• _Task to carry out_: Can you restate the lines of the entries below, word for word, from the first one through the line that includes "border-bottom: 6px solid"?

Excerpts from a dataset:

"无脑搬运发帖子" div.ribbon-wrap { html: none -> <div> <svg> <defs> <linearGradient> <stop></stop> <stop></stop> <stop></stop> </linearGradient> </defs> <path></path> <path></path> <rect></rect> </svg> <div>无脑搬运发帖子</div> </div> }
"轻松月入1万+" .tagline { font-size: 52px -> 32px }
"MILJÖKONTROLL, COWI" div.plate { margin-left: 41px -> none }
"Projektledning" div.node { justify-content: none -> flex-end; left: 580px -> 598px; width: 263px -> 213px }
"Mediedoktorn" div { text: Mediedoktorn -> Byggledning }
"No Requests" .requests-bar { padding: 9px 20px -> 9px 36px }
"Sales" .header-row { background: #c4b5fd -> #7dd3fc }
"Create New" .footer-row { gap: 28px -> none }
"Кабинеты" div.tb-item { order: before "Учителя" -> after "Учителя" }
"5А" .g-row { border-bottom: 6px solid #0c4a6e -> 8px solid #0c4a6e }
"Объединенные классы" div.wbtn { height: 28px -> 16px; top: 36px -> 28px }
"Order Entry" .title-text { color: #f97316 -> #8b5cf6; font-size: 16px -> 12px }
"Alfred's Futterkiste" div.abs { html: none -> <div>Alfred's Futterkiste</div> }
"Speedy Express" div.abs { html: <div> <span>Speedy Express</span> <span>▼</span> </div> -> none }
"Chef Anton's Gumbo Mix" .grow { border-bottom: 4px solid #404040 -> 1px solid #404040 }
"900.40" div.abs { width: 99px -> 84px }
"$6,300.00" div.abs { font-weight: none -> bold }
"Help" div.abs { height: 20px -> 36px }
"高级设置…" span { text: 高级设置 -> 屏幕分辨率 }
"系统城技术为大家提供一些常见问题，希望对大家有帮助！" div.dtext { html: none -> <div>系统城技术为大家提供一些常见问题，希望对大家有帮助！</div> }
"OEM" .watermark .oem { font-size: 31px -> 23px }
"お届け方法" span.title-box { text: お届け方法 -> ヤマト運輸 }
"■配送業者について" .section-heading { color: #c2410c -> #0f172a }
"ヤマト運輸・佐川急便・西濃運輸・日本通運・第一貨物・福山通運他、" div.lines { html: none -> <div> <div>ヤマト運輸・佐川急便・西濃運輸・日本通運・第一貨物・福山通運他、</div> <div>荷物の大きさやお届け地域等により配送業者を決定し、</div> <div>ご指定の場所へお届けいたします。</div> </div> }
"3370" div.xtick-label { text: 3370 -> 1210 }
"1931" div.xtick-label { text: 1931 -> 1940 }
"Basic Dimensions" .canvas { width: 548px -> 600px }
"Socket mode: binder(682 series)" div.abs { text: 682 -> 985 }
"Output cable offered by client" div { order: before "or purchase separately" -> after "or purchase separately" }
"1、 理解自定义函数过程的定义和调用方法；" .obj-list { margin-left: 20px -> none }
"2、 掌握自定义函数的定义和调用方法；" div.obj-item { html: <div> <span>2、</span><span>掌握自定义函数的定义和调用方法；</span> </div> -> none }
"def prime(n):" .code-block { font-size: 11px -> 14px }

• _Answer below_:
"无脑搬运发帖子" div.ribbon-wrap { html: none -> <div> <svg> <defs> <linearGradient> <stop></stop> <stop></stop> <stop></stop> </linearGradient> </defs> <path></path> <path></path> <rect></rect> </svg> <div>无脑搬运发帖子</div> </div> }
"轻松月入1万+" .tagline { font-size: 52px -> 32px }
"MILJÖKONTROLL, COWI" div.plate { margin-left: 41px -> none }
"Projektledning" div.node { justify-content: none -> flex-end; left: 580px -> 598px; width: 263px -> 213px }
"Mediedoktorn" div { text: Mediedoktorn -> Byggledning }
"No Requests" .requests-bar { padding: 9px 20px -> 9px 36px }
"Sales" .header-row { background: #c4b5fd -> #7dd3fc }
"Create New" .footer-row { gap: 28px -> none }
"Кабинеты" div.tb-item { order: before "Учителя" -> after "Учителя" }
"5А" .g-row { border-bottom: 6px solid #0c4a6e -> 8px solid #0c4a6e }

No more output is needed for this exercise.